Enfin... ce n'était qu'un détail dans votre billet, mais il me semblait intéressant, puisque j'y étais cité (pour la partie non anonyme de mes oeuvres).
C'est vrai. mais il s'agit juste d'une question de définition : dans le blog d'universitaire, ce qui compte socialement, c'est l'individu-universitaire ou sa fonction ?
Et quant à faire un lien vers un blog de ce type, autant prendre un sociologue puisque l'on sait que, par rapport aux juristes ou aux économistes, ils ont un sacré retard à rattraper. Presque par hasard, je viens d'ailleurs d'en trouver un nouveau : socioenlinea.blog.lemonde...
Evidemment, pour les non-hispanophones comme moi, c'est un peu dur à suivre.
Merci pour le lien vers mon site, dont le titre se traduirait comme "Sociologie pour dummies".
Je regrette que vous ne lisiez pas l'espagnol, vous verriez qu'il n'est moins question de s'asseoir sur un "prestige universitaire" -et encore moins sur une fonction (inexistante, hélas!) que de tenir des propos sur le cours du monde -notamment sur les pays andins, sur la politique, mais aussi sur le cinéma, sur des ouvrages littéraires...- avec un minimun de fondement. (Je parle de "fondement" par rapport au contexte colombien, où la délibération argumentée est un oiseau rare).

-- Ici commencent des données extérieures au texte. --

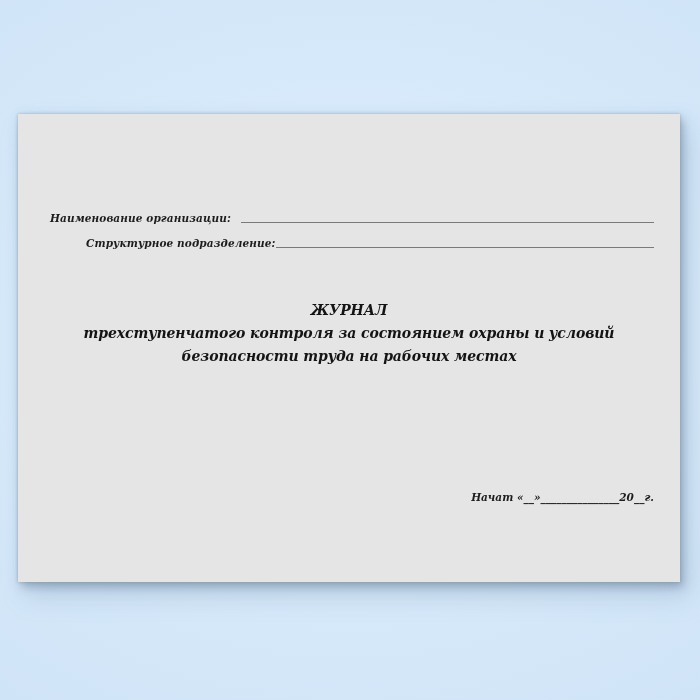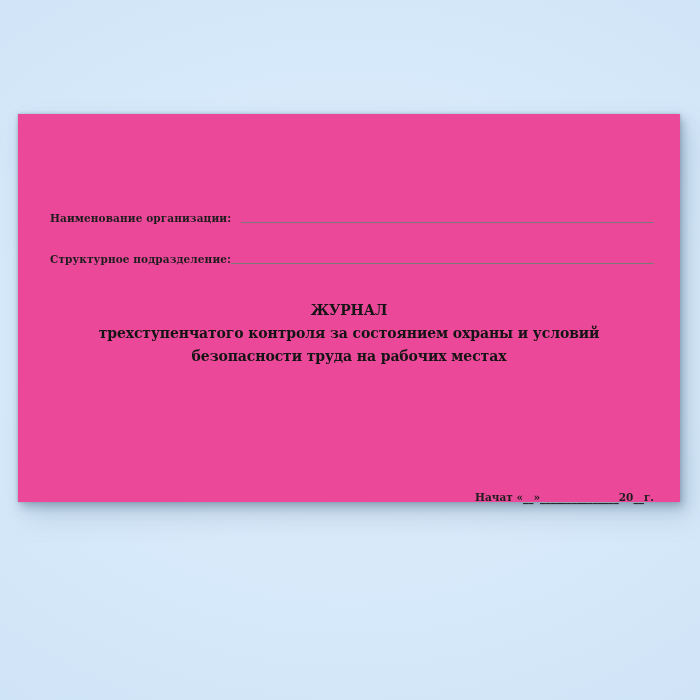"Наименование организации:" .page { background: #ec4899 -> #e5e5e5; font-style: none -> italic; height: 388px -> 468px }
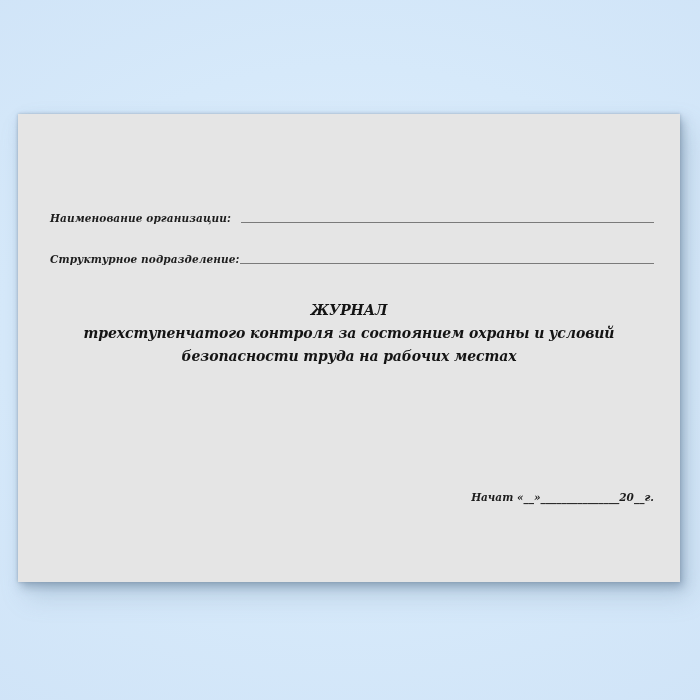"Структурное подразделение:" .row-dept { margin-left: none -> 36px; top: 138px -> 122px }
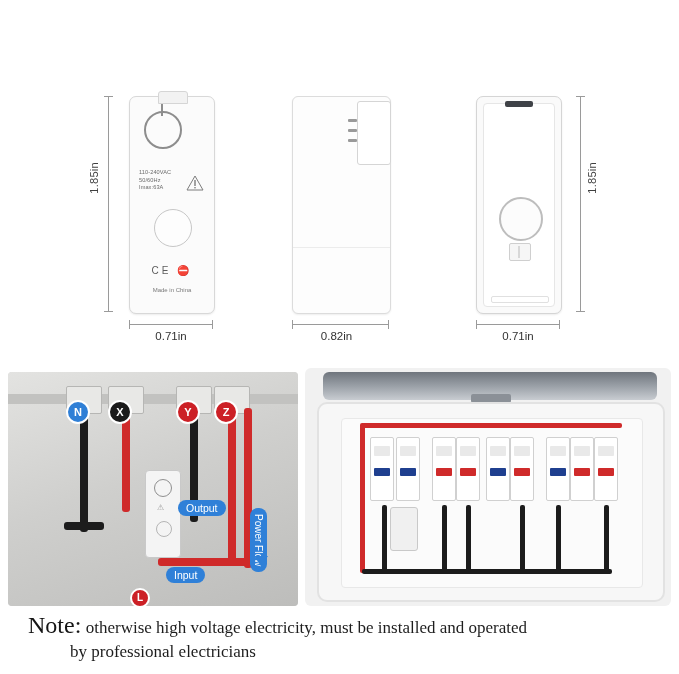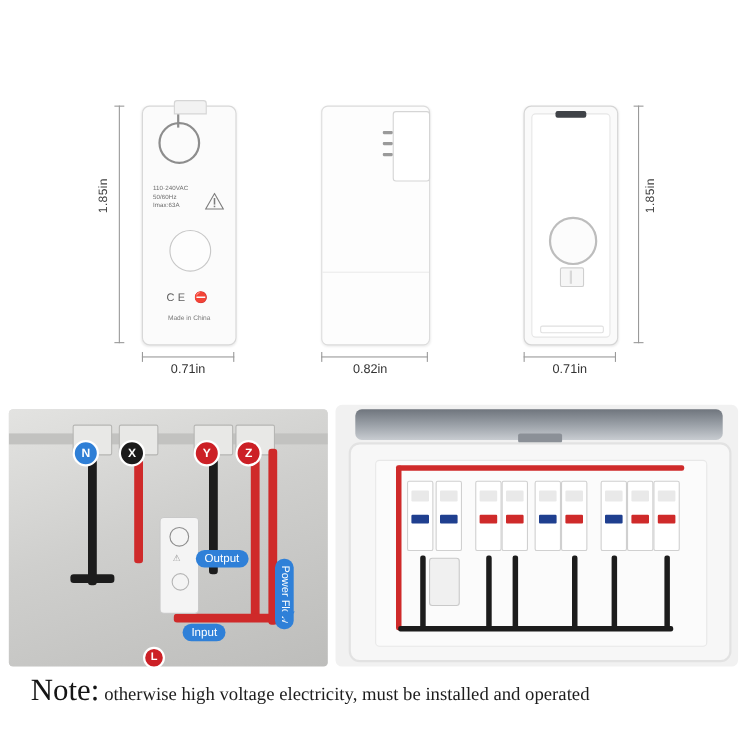"Note:" .note .nlabel { font-size: 28px -> 24px }
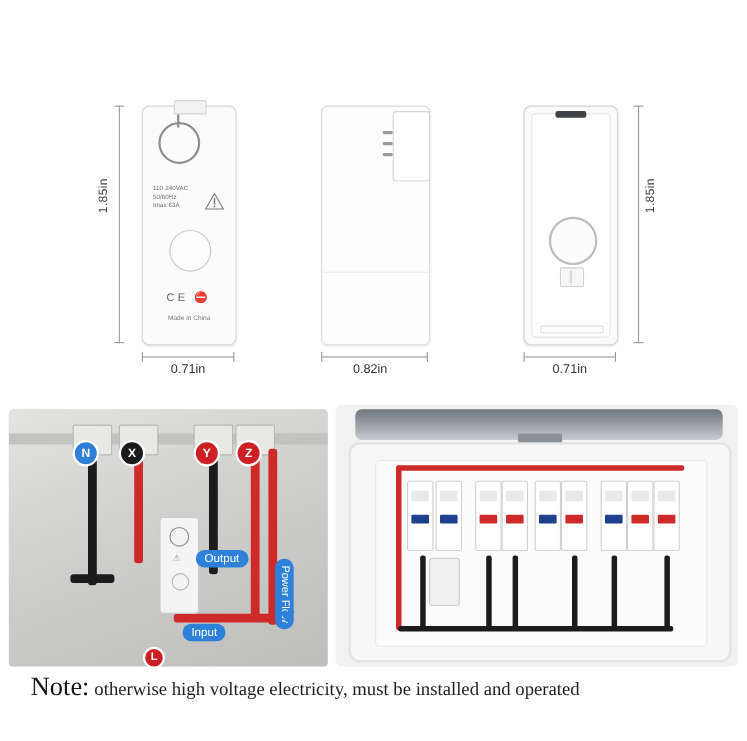"by professional electricians" span.ntext { html: none -> <span>by professional electricians</span> }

Sinon, j'ai remarqué que les blogs s'occupant de la politique et de la société sont relativement peu nombreux dans la blogosphère française -je parle, en comparaison, par exemple, avec les blogs hispanophones. Partagez-vous cet avis?
Si par "blog s'ocupant de la politique" on entend un travail comme celui de Patrick : blog.argentine-news.com
on en trouvera sans doute des équivalents en France, mais, comme dans ce cas-ci, rédigés par des étrangers et à destination de leur pays d'origine.
Pour ce qui concerne des discussions plus politiques, on en trouve des quantités, avec des regroupements par affinités de plus en plus stables : par exemple, Publius publiusleuropeen.typepad.... puis Lieu Commun lieu-commun.org/ pour, essentiellement, les sociaux-démocrates, pro-européens par définition. Pour les libéraux - libertariens, on trouve un gros paquet de liens chez Copeau : www.copeau.org/
j'imagine que, ches les autres, c'est plus ou moins la même chose.